Albright would not say whether the EPA would now be requiring the county to obtain an NPDES permit for the injection wells. “The detection of fluorescein confirms that there’s a connection [between wells and ocean],” he said.

“But is that a trigger for an NPDES permit? I’d say it’s too early to say. We need to get a sense of travel time, a sense of what is being discharged. That will be important, and that monitoring is only now starting to occur.”

The Department of Health, he continued, is starting to monitor seeps for bacterial indicators, nutrients, and a number of other standard wastewater constituents. “Thus far, the data that have been collected – very preliminary, at least for pathogens – are negative, showing none of the bacterial indicators they’ve sampled for.”

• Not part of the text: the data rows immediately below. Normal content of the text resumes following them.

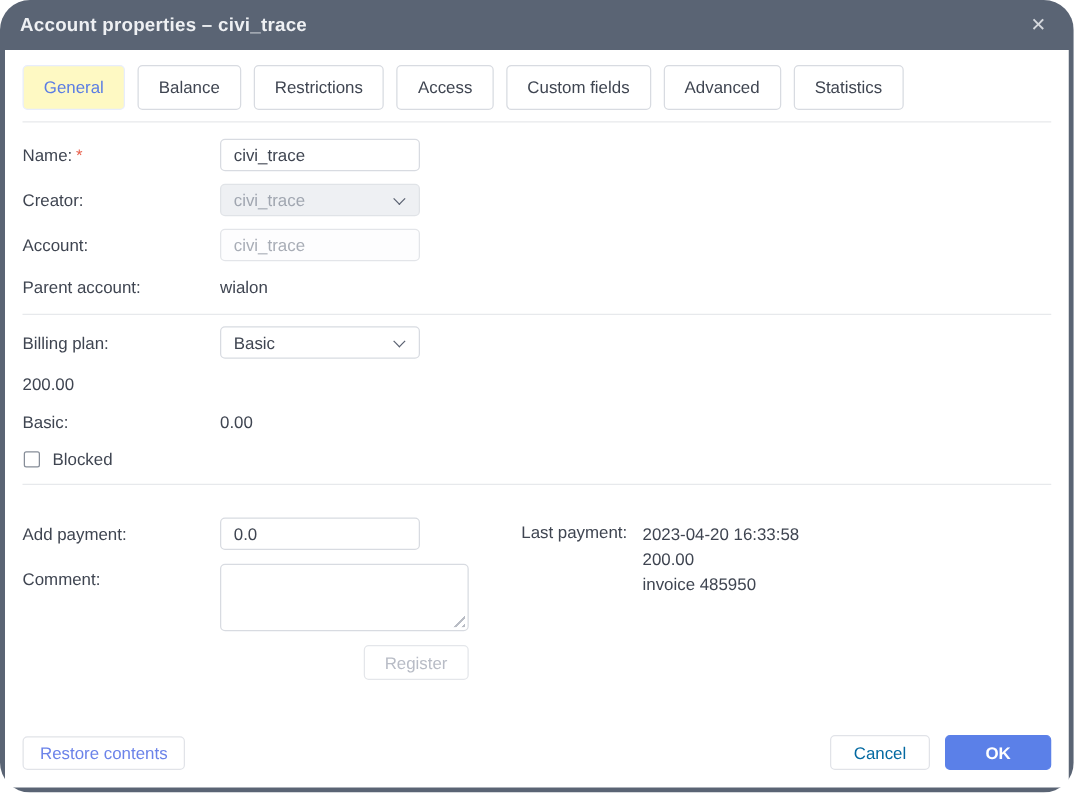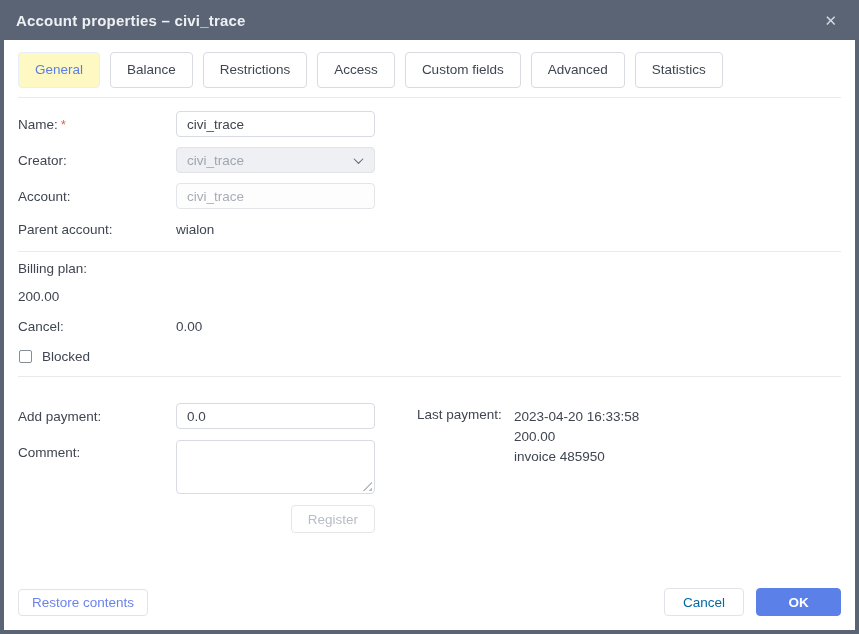"Account properties – civi_trace" .dialog { border-radius: none -> 24px }
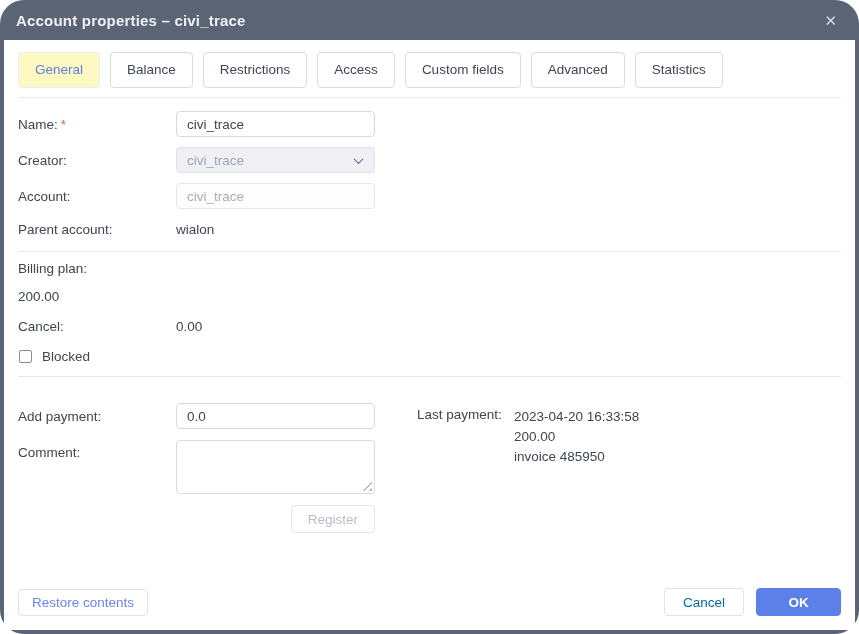"civi_trace" .ctl { width: 199px -> 160px }
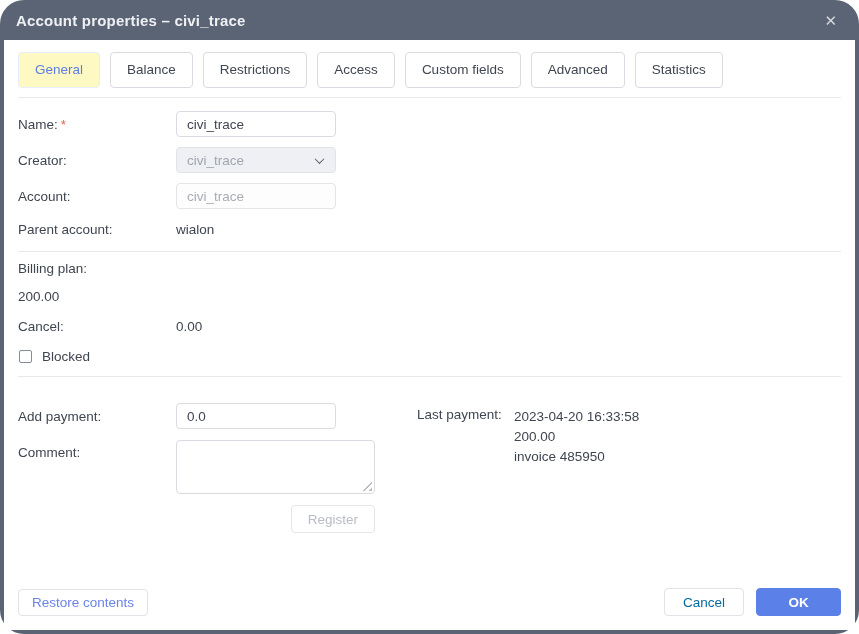"Basic" div.ctl { html: none -> <div> <span>Basic</span> <span></span> </div> }
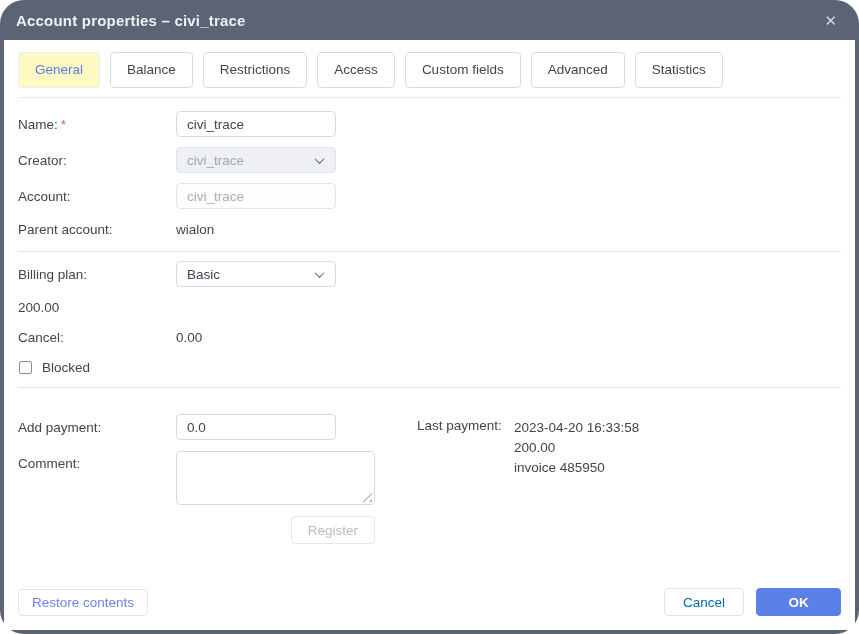"Cancel:" div.row-label { text: Cancel -> Basic }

Albright acknowledged, however, that the failure to detect bacterial indicators of wastewater might be linked to the increased chlorination at the plant, which began in early October. “Pursuant to the agreement worked out between the EPA and the county,” he said, “they’ve increased the level of chlorination to what would be R-2 level wastewater.”

Warmer Water

Another area of research that has shown results, Albright said, was an infrared thermal survey of the West Maui coast. That, he said, “involved flying over the area, using sophisticated instruments to measure a thin layer of surface water for temperature variations.”

The instruments were highly sensitive and accurate, and could detect very small variations in the surface water temperature, he continued.

“What they saw with the data they collected was a sizable plume of warmer water around the seeps,” he said. The finding was confirmed in direct measurements of the temperature of water coming out of the seeps, where the temperatures were on the order of one to two degrees Centigrade higher than the surrounding ambient ocean water.

Groundwater is usually cooler than ocean water, so the fact that the seeps discharge warmer water also tends to confirm the presence of wastewater.

The researchers also looked at isotopes of nitrogen in the samples taken from the seeps. The results, said Albright, “were consistent with the findings of Chip Hunt and Megan Dailer,” the principal authors of the two earlier studies. “Waters that migrate to the coast from the [wastewater] facility and upgradient wells are undergoing significant microbial nitrate reduction.”

“Ambient ocean water has next to no nitrates,” he said.